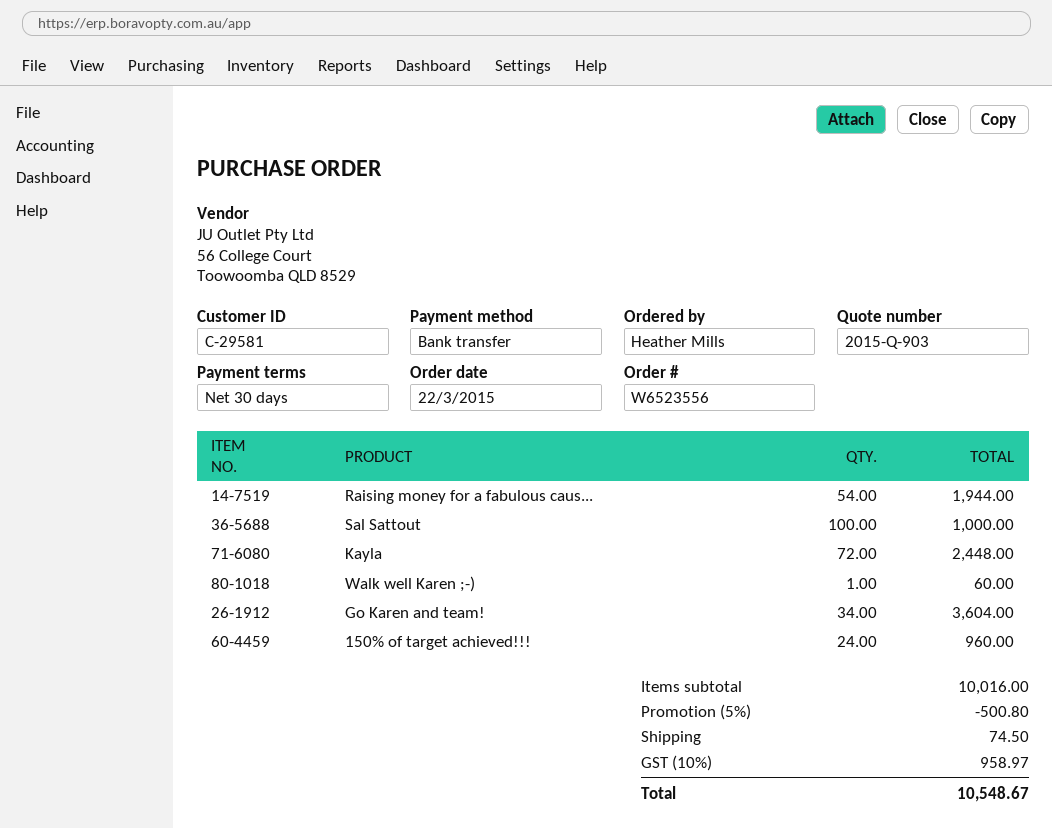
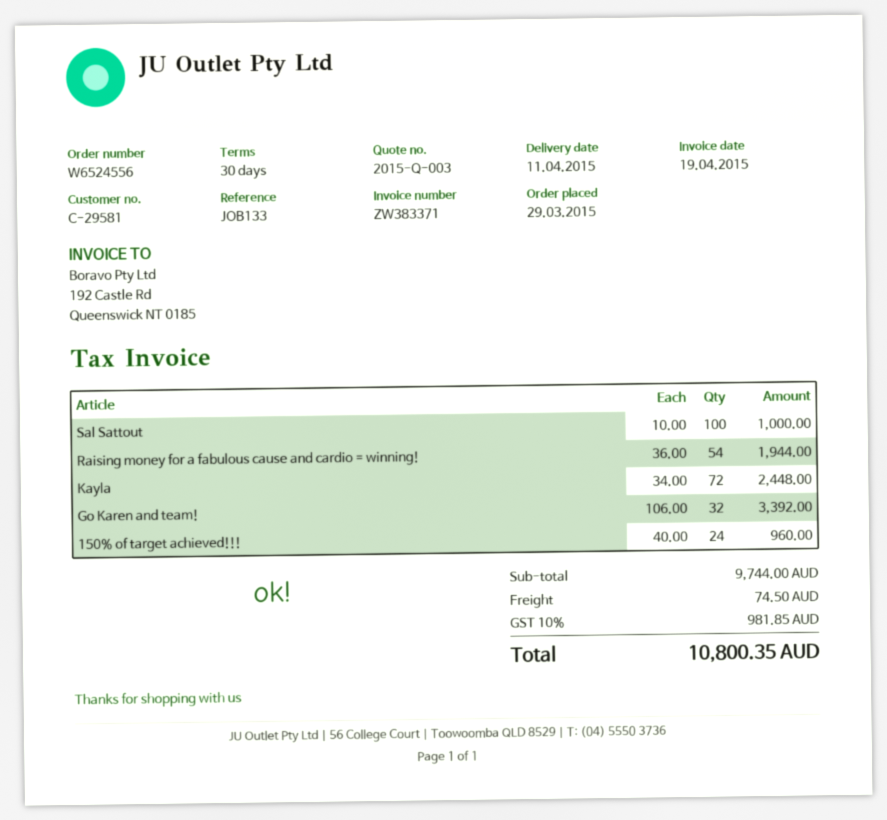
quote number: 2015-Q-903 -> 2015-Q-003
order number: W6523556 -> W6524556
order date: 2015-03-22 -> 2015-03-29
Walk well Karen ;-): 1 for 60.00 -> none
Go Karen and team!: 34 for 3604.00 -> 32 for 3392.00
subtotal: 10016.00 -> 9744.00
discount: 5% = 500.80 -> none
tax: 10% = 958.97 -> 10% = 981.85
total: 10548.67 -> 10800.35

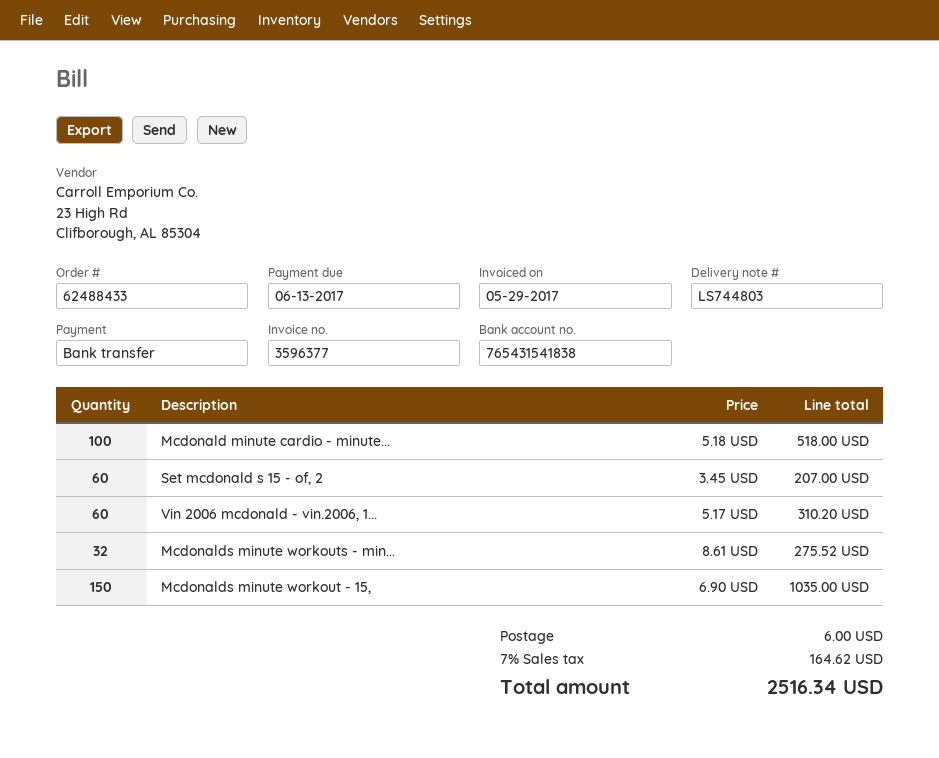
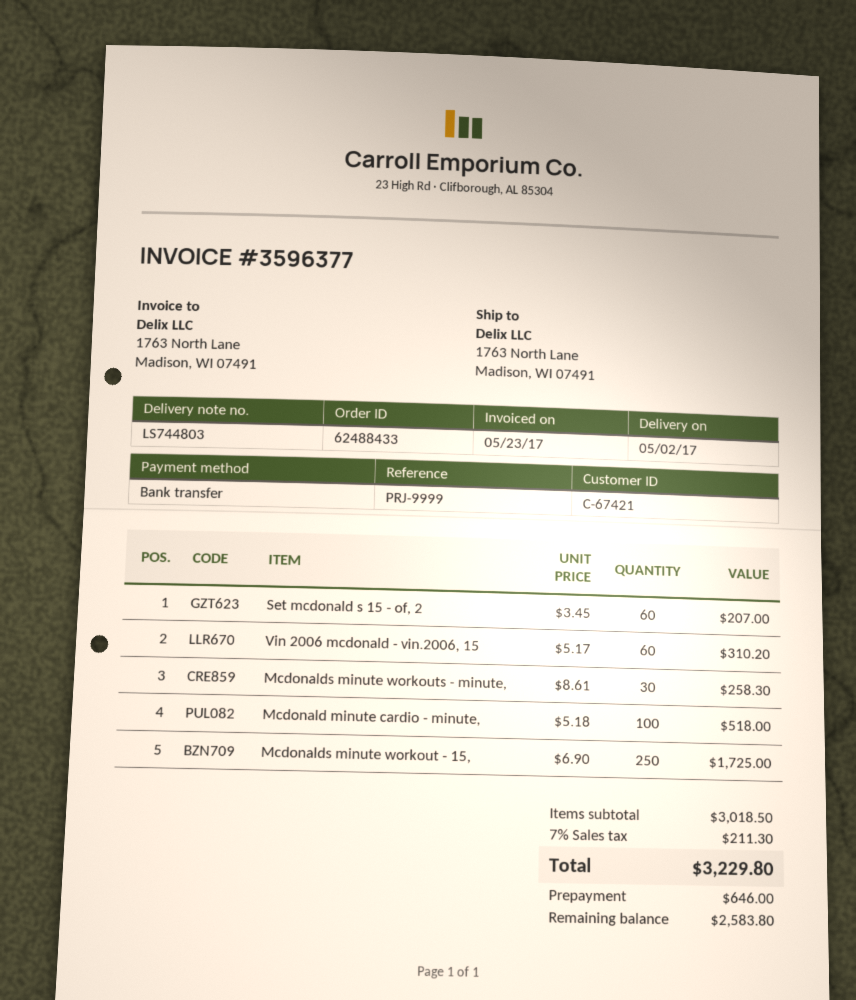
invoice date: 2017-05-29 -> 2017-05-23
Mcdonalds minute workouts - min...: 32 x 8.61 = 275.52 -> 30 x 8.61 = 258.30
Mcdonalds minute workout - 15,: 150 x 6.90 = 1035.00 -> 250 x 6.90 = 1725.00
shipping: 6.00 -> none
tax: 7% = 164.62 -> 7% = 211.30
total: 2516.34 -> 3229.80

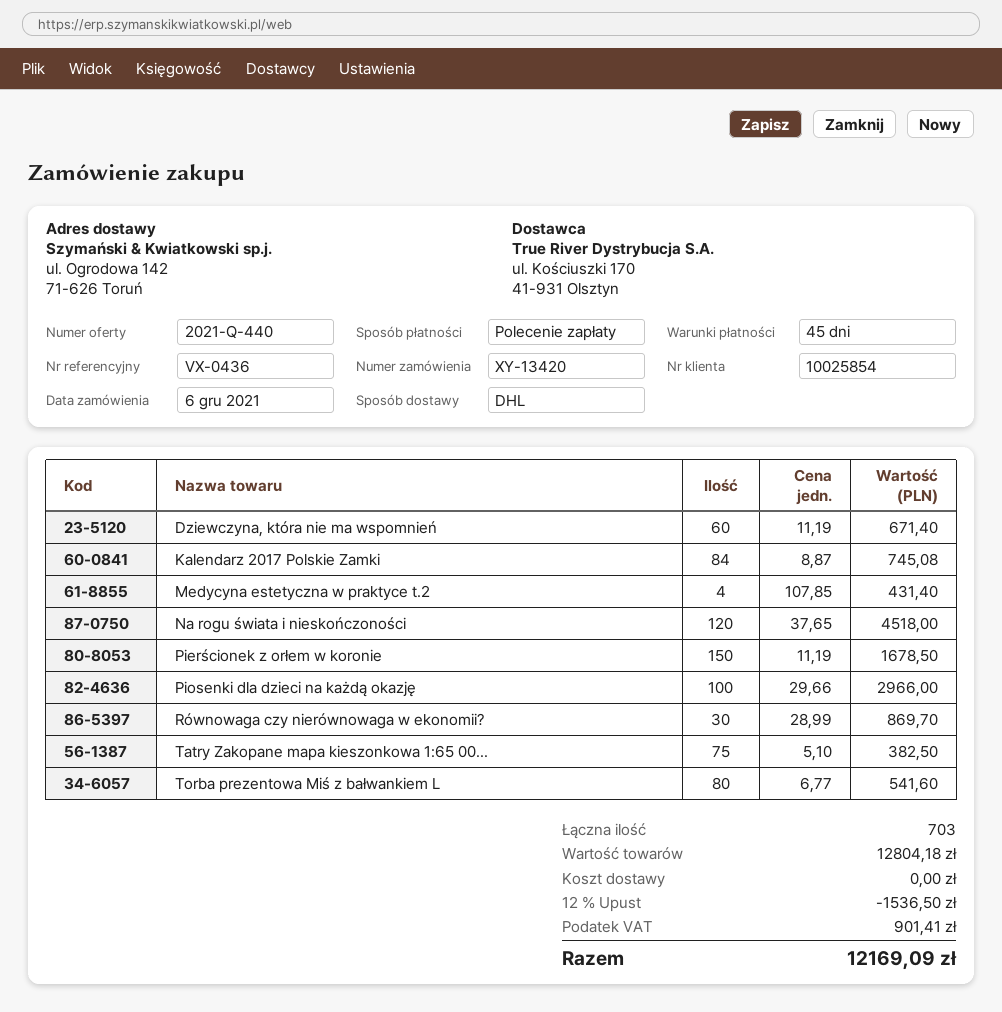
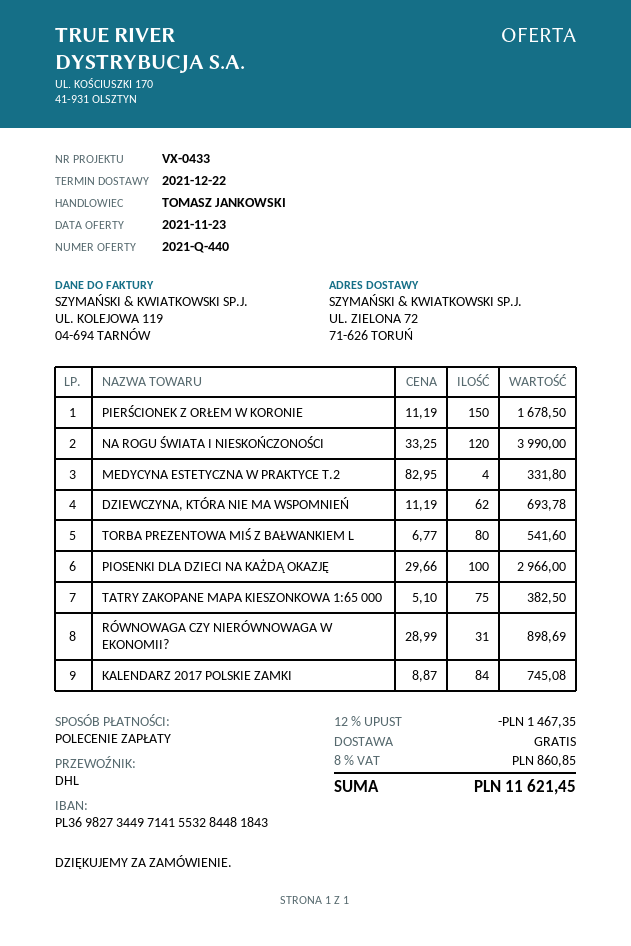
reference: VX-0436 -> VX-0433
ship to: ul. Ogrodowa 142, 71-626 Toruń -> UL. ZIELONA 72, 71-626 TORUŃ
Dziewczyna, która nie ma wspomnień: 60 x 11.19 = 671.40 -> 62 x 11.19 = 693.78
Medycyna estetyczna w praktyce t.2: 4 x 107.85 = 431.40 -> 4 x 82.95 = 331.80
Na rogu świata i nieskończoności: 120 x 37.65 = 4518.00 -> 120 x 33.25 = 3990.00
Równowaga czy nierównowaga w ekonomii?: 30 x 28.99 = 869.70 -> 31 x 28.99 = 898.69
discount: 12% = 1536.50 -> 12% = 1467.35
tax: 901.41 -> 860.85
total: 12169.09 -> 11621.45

----

Leave out any pictures, please, and quote only the lines from the top of the data through the line that contains "reference: VX-0436 -> VX-0433".

## SOLUTION TO THIS TASK
quote number: 2015-Q-903 -> 2015-Q-003
order number: W6523556 -> W6524556
order date: 2015-03-22 -> 2015-03-29
Walk well Karen ;-): 1 for 60.00 -> none
Go Karen and team!: 34 for 3604.00 -> 32 for 3392.00
subtotal: 10016.00 -> 9744.00
discount: 5% = 500.80 -> none
tax: 10% = 958.97 -> 10% = 981.85
total: 10548.67 -> 10800.35

invoice date: 2017-05-29 -> 2017-05-23
Mcdonalds minute workouts - min...: 32 x 8.61 = 275.52 -> 30 x 8.61 = 258.30
Mcdonalds minute workout - 15,: 150 x 6.90 = 1035.00 -> 250 x 6.90 = 1725.00
shipping: 6.00 -> none
tax: 7% = 164.62 -> 7% = 211.30
total: 2516.34 -> 3229.80

reference: VX-0436 -> VX-0433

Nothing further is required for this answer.